Uma produção baiana feita em parceria com comunidades de terreiro estreia nesta terça-feira (28), às 22h30, no Canal Futura e também ficará disponível no Globoplay. A segunda temporada da série documental “Àgbára Dúdú – Narrativas Negras” reúne 13 episódios que retratam a história do candomblé a partir do olhar de quem vive essa tradição, com destaque para terreiros e lideranças da Bahia.

Gravada em 14 terreiros distribuídos entre Bahia, Maranhão, Pernambuco, Rio de Janeiro e Sergipe, a série percorre dez cidades, entre elas Salvador, Cachoeira, Vera Cruz, na Ilha de Itaparica, e Lençóis, na Chapada Diamantina. O projeto apresenta relatos sobre ancestralidade, religiosidade, resistência e preservação da cultura afro-brasileira, reunindo nomes como Pai Reginaldo Flores, Dona Valdelice, representante do Jarê da Chapada Diamantina, Mãe Valnízia do Cobre e a Comunidade do Ilê Agboulá, além de sacerdotes e mestres de outros estados.

A produção é assinada por uma equipe majoritariamente baiana e formada por profissionais ligados às religiões de matriz africana. Entre eles estão a diretora e roteirista Silvana Moura, o diretor de fotografia Hans Herold, a produtora-executiva Sylvia Abreu e o produtor musical André T. O trabalho foi desenvolvido em colaboração direta com as comunidades retratadas e busca ampliar o conhecimento sobre a diversidade do candomblé e combater o racismo religioso.

Para Silvana Moura, que também é equede, a participação de pessoas pertencentes às comunidades de terreiro foi essencial para a construção da série. “É impossível pensar o Brasil sem a presença negra e foi dentro das comunidades-terreiros que valores, saberes, crenças e costumes foram preservados. Os terreiros são espaços de acolhimento, de amor e são fundamentais na formação da cultura e da identidade brasileira”, defende.

A diretora também destaca que a produção parte da perspectiva de quem vivencia essa realidade. “Àgbára Dúdú não observa os terreiros de fora: ele é realizado a partir de dentro das comunidades, por profissionais que vivem essa experiência como pertencimento, memória e continuidade”.
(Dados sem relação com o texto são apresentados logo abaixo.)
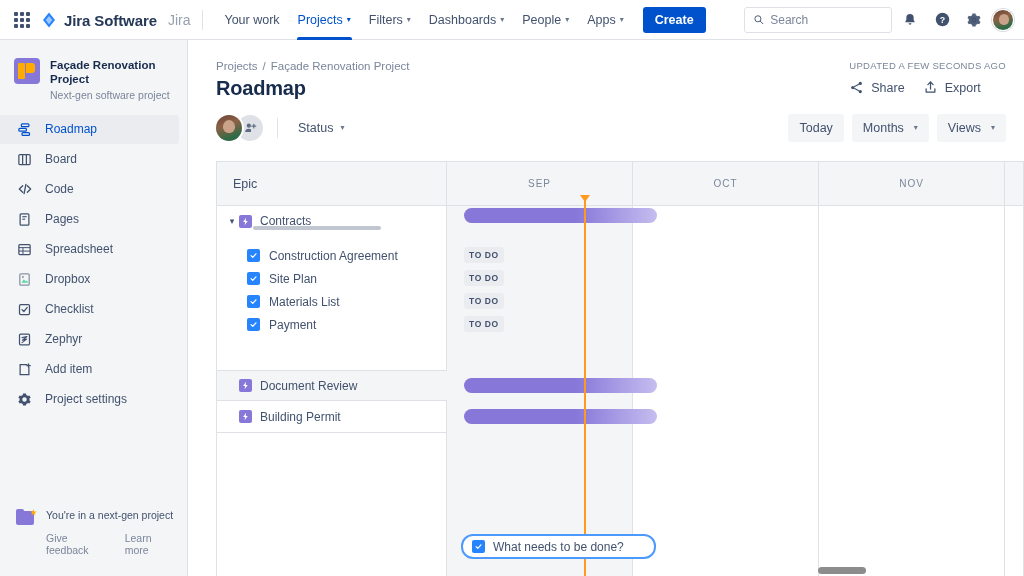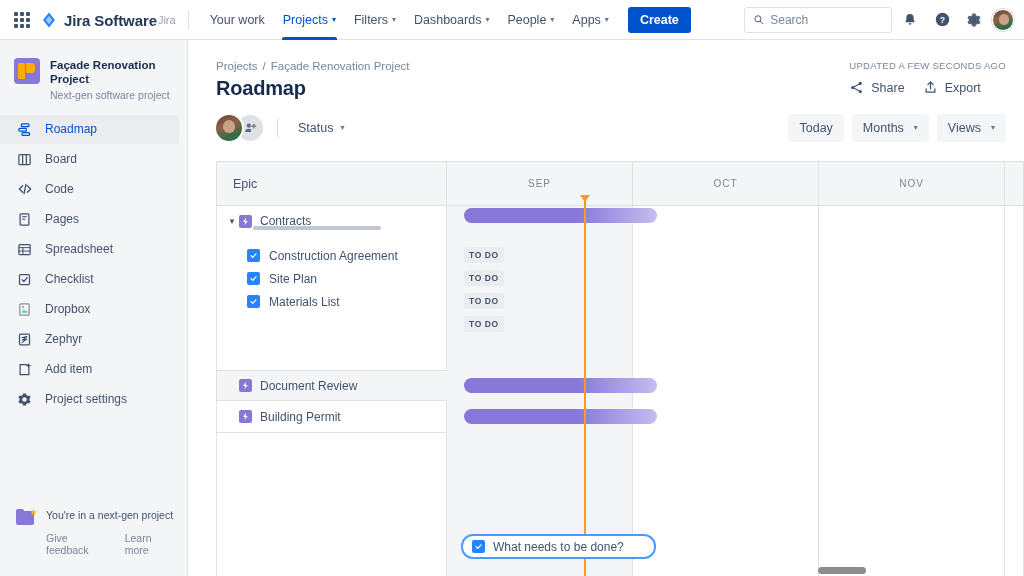--- a/index.html
+++ b/index.html
@@ -18,21 +18,21 @@
     background: #fff; border-bottom: 1px solid #DFE1E6;
     display: flex; align-items: center; padding: 0 10px; z-index: 20;
   }
   .appswitch { width: 24px; height: 24px; display: grid;
     grid-template-columns: repeat(3,1fr); grid-template-rows: repeat(3,1fr);
     gap: 2px; padding: 4px; cursor: pointer; }
   .appswitch i { background: #42526E; border-radius: 1px; display: block; }
   .brand { display: flex; align-items: flex-end; margin-left: 6px; cursor: pointer; }
   .brand-logo { width: 18px; height: 18px; margin-right: 6px; }
   .brand-name { font-size: 15px; font-weight: 600; color: #253858; letter-spacing: -0.1px; }
-  .brand-sub { font-size: 11px; color: #97A0AF; margin-left: 1px; text-align: right; }
+  .brand-sub { font-size: 14px; color: #97A0AF; margin-left: 11px; text-align: right; }
   .nav-sep { width: 1px; height: 20px; background: #DFE1E6; margin: 0 12px 0 12px; }
   .navitem {
     font-size: 12.5px; color: #42526E; padding: 10px 9px; cursor: pointer;
     display: flex; align-items: center; gap: 4px; position: relative; height: 40px;
   }
   .navitem.active { color: #0052CC; }
   .navitem.active::after {
     content: ""; position: absolute; left: 8px; right: 8px; bottom: 0;
     height: 3px; background: #0052CC; border-radius: 2px 2px 0 0;
   }
@@ -355,36 +355,36 @@
             <line x1="3" y1="14.5" x2="21" y2="14.5" stroke="#42526E" stroke-width="1.6"></line>
             <line x1="9.5" y1="9" x2="9.5" y2="20" stroke="#42526E" stroke-width="1.6"></line>
           </svg>
         </span>
         <span>Spreadsheet</span>
       </div>
 
       <div class="side-item">
         <span class="sico">
           <svg width="15" height="15" viewBox="0 0 24 24">
-            <rect x="4" y="4" width="16" height="16" rx="2" fill="none" stroke="#42526E" stroke-width="2"></rect>
-            <path d="M8 12.2 L11 15.2 L16.4 8.6" fill="none" stroke="#42526E" stroke-width="2" stroke-linecap="round" stroke-linejoin="round"></path>
-          </svg>
-        </span>
-        <span>Checklist</span>
-      </div>
-
-      <div class="side-item">
-        <span class="sico">
-          <svg width="15" height="15" viewBox="0 0 24 24">
             <rect x="4.5" y="3" width="15" height="18" rx="1.5" fill="none" stroke="#8993A4" stroke-width="2"></rect>
             <path d="M7 17 L11 11.5 L14 15 L16 13 L17.5 17 Z" fill="#57D9A3"></path>
             <circle cx="9.5" cy="8" r="1.6" fill="#8993A4"></circle>
           </svg>
         </span>
         <span>Dropbox</span>
+      </div>
+
+      <div class="side-item">
+        <span class="sico">
+          <svg width="15" height="15" viewBox="0 0 24 24">
+            <rect x="4" y="4" width="16" height="16" rx="2" fill="none" stroke="#42526E" stroke-width="2"></rect>
+            <path d="M8 12.2 L11 15.2 L16.4 8.6" fill="none" stroke="#42526E" stroke-width="2" stroke-linecap="round" stroke-linejoin="round"></path>
+          </svg>
+        </span>
+        <span>Checklist</span>
       </div>
 
       <div class="side-item">
         <span class="sico">
           <svg width="15" height="15" viewBox="0 0 24 24">
             <rect x="4" y="3.5" width="16" height="17" rx="1.6" fill="none" stroke="#42526E" stroke-width="2"></rect>
             <path d="M8 9 L16 7.2 L8.6 13 L15.6 11.4 L8 17" fill="none" stroke="#42526E" stroke-width="1.7" stroke-linecap="round" stroke-linejoin="round"></path>
           </svg>
         </span>
         <span>Zephyr</span>
@@ -560,20 +560,28 @@
                 <svg width="9" height="9" viewBox="0 0 24 24">
                     <path d="M5.5 12.5 L10 17 L18.5 7.5" fill="none" stroke="#fff" stroke-width="3.2" stroke-linecap="round" stroke-linejoin="round"></path>
                   </svg>
               </span>
               <span class="lbl">Materials List</span>
             </div>
             <div class="badge" style="left:247px;top:3px">TO DO</div>
           </div>
 
           <div class="row sub-row">
+            <div class="cell-label">
+              <span class="cbx">
+                <svg width="9" height="9" viewBox="0 0 24 24">
+                    <path d="M5.5 12.5 L10 17 L18.5 7.5" fill="none" stroke="#fff" stroke-width="3.2" stroke-linecap="round" stroke-linejoin="round"></path>
+                  </svg>
+              </span>
+              <span class="lbl">Payment</span>
+            </div>
             <div class="badge" style="left:247px;top:3px">TO DO</div>
           </div>
 
           <div class="row" style="height:34px"></div>
 
           <div class="row h31 shadebg bord" style="height:31px">
             <div class="cell-label" style="padding-left:22px">
               <span class="epic-ico">
                 <svg width="9" height="9" viewBox="0 0 24 24">
                     <path d="M13.5 2 L5.5 13.5 H11 L9.5 22 L18 10.5 H12.5 Z" fill="#fff"></path>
Lançada originalmente em 2020 durante a programação especial do Dia da Consciência Negra do Canal Futura, a série é resultado de uma pesquisa iniciada em 2015. A estreia da nova temporada acontece poucos dias após o Dia Internacional da Mulher Negra Latino-Americana e Caribenha e o Dia Nacional de Tereza de Benguela e da Mulher Negra, celebrados em 25 de julho.

Os novos episódios serão exibidos semanalmente, sempre às terças-feiras, às 22h30, no Canal Futura, com acesso também pelo Globoplay.